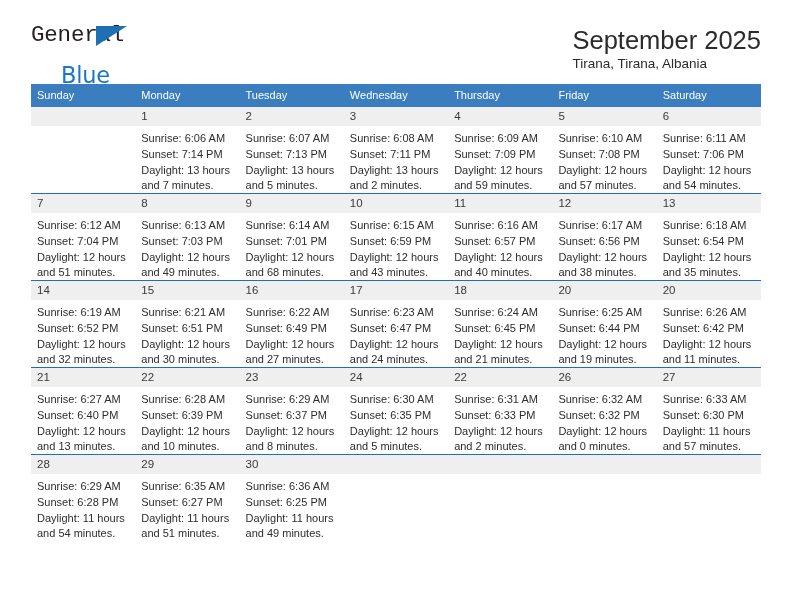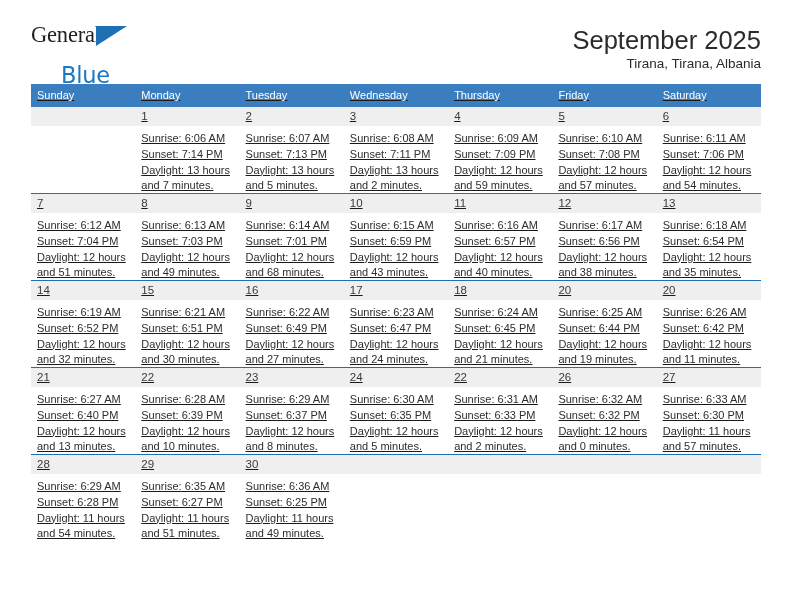--- a/index.html
+++ b/index.html
@@ -40,21 +40,21 @@
     height: 48px;
     flex: 0 0 auto;
   }
   .brand-general {
     position: absolute;
     left: 0;
     top: 0;
     font-size: 22.5px;
     letter-spacing: -0.2px;
     color: #231f20;
-    font-family: Liberation Serif, serif;
+    font-family: Liberation Mono, monospace;
     line-height: 1;
   }
   .brand-triangle {
     position: absolute;
     left: 65px;
     top: 2px;
     width: 0;
     height: 0;
     border-left: 31px solid #1f6fb5;
     border-bottom: 20px solid transparent;
@@ -64,21 +64,21 @@
     left: 30px;
     top: 40px;
     font-size: 22.5px;
     letter-spacing: -0.2px;
     color: #1c77c3;
     font-family: "DejaVu Sans", sans-serif;
     line-height: 1;
   }
 
   .titles {
-    text-align: right;
+    text-align: left;
     flex: 0 0 auto;
     padding-top: 1px;
   }
   .cal-title {
     font-size: 25.5px;
     font-weight: normal;
     color: #2b2b2b;
     line-height: 1.18;
     white-space: nowrap;
   }
@@ -89,21 +89,20 @@
     line-height: 1.3;
     white-space: nowrap;
   }
 
   
   .calendar {
     width: 730px;
     margin-top: 10px;
     border-collapse: collapse;
     table-layout: fixed;
-    text-decoration: underline;
   }
 
   .dow-row th {
     background: #3b7ec0;
     color: #ffffff;
     font-size: 11px;
     font-weight: normal;
     text-align: left;
     padding: 5px 0 6px 6px;
     height: 21px;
**********
**Work item**
Read the data above and pull out each line that holds the string "family".

**Task output**
-    font-family: Liberation Serif, serif;
+    font-family: Liberation Mono, monospace;
     font-family: "DejaVu Sans", sans-serif;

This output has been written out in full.